In the fourth quarter of 2022 alone, preprint research repository arXiv featured 27 papers related to S2ST, with a number of household names on the roster.
Driving the boom in research is the wide variety of applications for S2ST, from live translation of video calls all the way to machine dubbing (or AI dubbing) and Mark Zuckerberg’s vision of a boundless metaverse.
It’s no coincidence, then, that Meta AI contributed six papers, including a November 2022 writeup introducing SpeechMatrix, which the authors described as the “largest freely available speech-to-speech translation corpus.”
Another November 2022 paper from Meta AI focused on building a system to support S2ST for languages without standard writing systems, using Taiwanese Hokkien as a case study.

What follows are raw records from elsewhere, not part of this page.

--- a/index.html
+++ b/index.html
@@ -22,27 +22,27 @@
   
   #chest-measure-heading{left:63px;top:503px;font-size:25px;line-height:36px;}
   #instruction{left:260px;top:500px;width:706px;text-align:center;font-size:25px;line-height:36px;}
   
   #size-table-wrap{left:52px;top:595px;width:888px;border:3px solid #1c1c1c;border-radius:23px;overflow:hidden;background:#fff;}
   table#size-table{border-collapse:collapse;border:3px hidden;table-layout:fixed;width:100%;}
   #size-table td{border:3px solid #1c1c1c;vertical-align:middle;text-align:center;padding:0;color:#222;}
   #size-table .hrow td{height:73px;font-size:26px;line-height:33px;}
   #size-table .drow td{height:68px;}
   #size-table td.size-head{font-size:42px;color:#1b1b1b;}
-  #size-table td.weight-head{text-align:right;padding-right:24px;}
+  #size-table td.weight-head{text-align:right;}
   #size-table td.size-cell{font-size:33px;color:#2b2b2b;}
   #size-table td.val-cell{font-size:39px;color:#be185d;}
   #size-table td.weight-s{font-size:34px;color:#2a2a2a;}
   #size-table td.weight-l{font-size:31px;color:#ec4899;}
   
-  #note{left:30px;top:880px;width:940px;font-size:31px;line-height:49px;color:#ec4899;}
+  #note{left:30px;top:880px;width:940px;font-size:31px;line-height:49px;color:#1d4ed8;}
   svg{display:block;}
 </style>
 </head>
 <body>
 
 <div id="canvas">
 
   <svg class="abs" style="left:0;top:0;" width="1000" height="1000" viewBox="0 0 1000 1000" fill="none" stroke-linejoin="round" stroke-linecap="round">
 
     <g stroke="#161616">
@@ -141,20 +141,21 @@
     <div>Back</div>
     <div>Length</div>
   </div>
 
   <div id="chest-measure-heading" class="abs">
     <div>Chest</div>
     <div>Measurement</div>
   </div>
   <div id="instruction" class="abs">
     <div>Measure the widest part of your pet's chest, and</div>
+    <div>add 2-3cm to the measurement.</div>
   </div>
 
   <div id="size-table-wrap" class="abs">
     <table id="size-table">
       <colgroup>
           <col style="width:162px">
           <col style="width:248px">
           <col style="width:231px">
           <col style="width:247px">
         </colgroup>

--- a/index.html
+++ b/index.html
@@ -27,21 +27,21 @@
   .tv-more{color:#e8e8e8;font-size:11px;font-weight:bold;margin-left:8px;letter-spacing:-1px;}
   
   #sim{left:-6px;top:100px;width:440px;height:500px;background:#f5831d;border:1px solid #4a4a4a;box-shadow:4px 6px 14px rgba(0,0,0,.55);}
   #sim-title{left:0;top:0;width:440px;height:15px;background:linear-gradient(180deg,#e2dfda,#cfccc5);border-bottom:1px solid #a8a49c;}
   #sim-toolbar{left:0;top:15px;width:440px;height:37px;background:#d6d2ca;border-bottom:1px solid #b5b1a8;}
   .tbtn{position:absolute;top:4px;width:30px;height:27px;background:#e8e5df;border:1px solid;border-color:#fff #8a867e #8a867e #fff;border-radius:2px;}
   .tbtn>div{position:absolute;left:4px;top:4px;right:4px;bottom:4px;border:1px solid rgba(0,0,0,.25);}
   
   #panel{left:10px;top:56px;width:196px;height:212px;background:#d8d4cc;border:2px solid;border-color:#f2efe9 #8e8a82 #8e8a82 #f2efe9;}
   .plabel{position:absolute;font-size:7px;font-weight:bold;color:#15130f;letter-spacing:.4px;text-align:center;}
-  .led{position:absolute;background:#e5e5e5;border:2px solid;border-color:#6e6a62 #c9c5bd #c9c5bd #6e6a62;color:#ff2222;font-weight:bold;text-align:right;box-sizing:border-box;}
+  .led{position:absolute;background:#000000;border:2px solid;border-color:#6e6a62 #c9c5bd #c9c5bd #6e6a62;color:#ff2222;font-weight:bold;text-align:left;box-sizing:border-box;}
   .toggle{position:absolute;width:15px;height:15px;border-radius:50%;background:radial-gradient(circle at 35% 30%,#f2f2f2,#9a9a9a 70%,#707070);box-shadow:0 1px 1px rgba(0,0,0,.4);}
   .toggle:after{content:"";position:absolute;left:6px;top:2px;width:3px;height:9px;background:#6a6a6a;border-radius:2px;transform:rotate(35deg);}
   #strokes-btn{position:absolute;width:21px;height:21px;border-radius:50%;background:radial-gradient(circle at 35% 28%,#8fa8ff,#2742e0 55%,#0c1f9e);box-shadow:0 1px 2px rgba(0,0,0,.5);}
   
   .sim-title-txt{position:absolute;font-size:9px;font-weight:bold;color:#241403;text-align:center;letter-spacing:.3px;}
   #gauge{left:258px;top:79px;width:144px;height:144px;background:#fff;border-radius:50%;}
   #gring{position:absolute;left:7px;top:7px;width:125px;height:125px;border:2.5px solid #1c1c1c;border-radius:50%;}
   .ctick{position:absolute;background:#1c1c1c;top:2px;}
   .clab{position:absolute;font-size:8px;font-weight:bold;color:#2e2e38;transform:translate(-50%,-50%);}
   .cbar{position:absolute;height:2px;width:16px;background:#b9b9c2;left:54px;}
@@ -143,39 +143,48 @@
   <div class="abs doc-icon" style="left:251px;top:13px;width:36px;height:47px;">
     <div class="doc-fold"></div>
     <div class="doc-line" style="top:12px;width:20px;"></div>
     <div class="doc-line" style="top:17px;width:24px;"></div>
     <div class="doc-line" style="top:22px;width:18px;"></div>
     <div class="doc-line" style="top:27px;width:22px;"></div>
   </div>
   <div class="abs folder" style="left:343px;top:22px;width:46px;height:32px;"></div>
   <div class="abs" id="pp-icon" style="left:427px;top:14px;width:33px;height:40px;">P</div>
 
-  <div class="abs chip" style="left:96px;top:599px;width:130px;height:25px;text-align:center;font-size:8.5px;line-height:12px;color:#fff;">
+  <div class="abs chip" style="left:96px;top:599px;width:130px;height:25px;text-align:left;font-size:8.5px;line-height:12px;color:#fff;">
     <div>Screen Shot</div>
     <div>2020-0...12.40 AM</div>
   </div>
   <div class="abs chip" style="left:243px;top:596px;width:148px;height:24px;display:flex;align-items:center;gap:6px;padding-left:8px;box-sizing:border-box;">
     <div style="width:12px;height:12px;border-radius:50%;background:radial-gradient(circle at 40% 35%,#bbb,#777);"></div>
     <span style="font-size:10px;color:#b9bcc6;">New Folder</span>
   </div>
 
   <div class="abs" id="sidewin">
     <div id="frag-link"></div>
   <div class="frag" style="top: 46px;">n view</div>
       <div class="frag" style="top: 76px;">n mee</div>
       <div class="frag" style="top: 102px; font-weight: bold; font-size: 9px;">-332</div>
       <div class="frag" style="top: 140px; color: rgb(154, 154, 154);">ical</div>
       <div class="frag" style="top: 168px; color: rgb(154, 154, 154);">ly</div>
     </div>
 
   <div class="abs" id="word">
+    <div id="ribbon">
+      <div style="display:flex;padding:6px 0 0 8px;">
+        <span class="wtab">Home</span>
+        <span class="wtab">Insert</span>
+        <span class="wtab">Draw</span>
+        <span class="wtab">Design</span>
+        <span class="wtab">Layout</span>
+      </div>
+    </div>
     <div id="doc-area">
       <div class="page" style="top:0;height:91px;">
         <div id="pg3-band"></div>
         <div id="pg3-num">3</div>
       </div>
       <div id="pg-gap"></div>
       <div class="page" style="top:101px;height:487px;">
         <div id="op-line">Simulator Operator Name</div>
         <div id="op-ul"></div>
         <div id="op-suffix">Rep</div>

With three papers released during the quarter, Microsoft was the second most prolific source of S2ST research. The company’s October 2022 paper is notable for proposing a model jointly pretrained with unpaired speech and bilingual text data to improve direct S2ST.
Some of Microsoft’s biggest competitors are already quite familiar with the “direct” method of S2ST, which bypasses the traditional steps of automatic speech recognition and machine translation.
Big Tech Meets Academia
Meta AI introduced BLASER, a text-free evaluation metric to avoid ASR in S2ST, in a December 2022 paper. (This followed the company’s June 2022 publicity surrounding new multilingual textless S2ST methodology, reportedly resulting in the first S2ST framework “trained on real-world open sourced audio data.”)
Google, meanwhile, debuted its S2ST system, Translatotron, in 2019. In July 2021, Google claimed that the second iteration, Translatotron 2, outperformed the original in translation quality, speech robustness, and speech naturalness.
The two papers from Australia’s Monash University in Melbourne explored solutions to technical issues in S2ST; namely, addressing the high computational cost of using pre-trained speech Transformers for SOTA results and the absence of large-scale data for most language pairs and domains.
Similarly, a December 2022 paper by ByteDance AI-Lab went a step beyond enlarging datasets and proposed “Mix at Three Levels for Speech Translation,” a method for increasing the diversity of an augmented corpus. The company’s second paper explored a method for working around textual annotation in Mandarin-Cantonese S2ST.
Other notable contributors of at least one paper to the flurry of S2ST papers in Q4 2022 were Alibaba, Tencent, Google Research, and Carnegie Mellon University.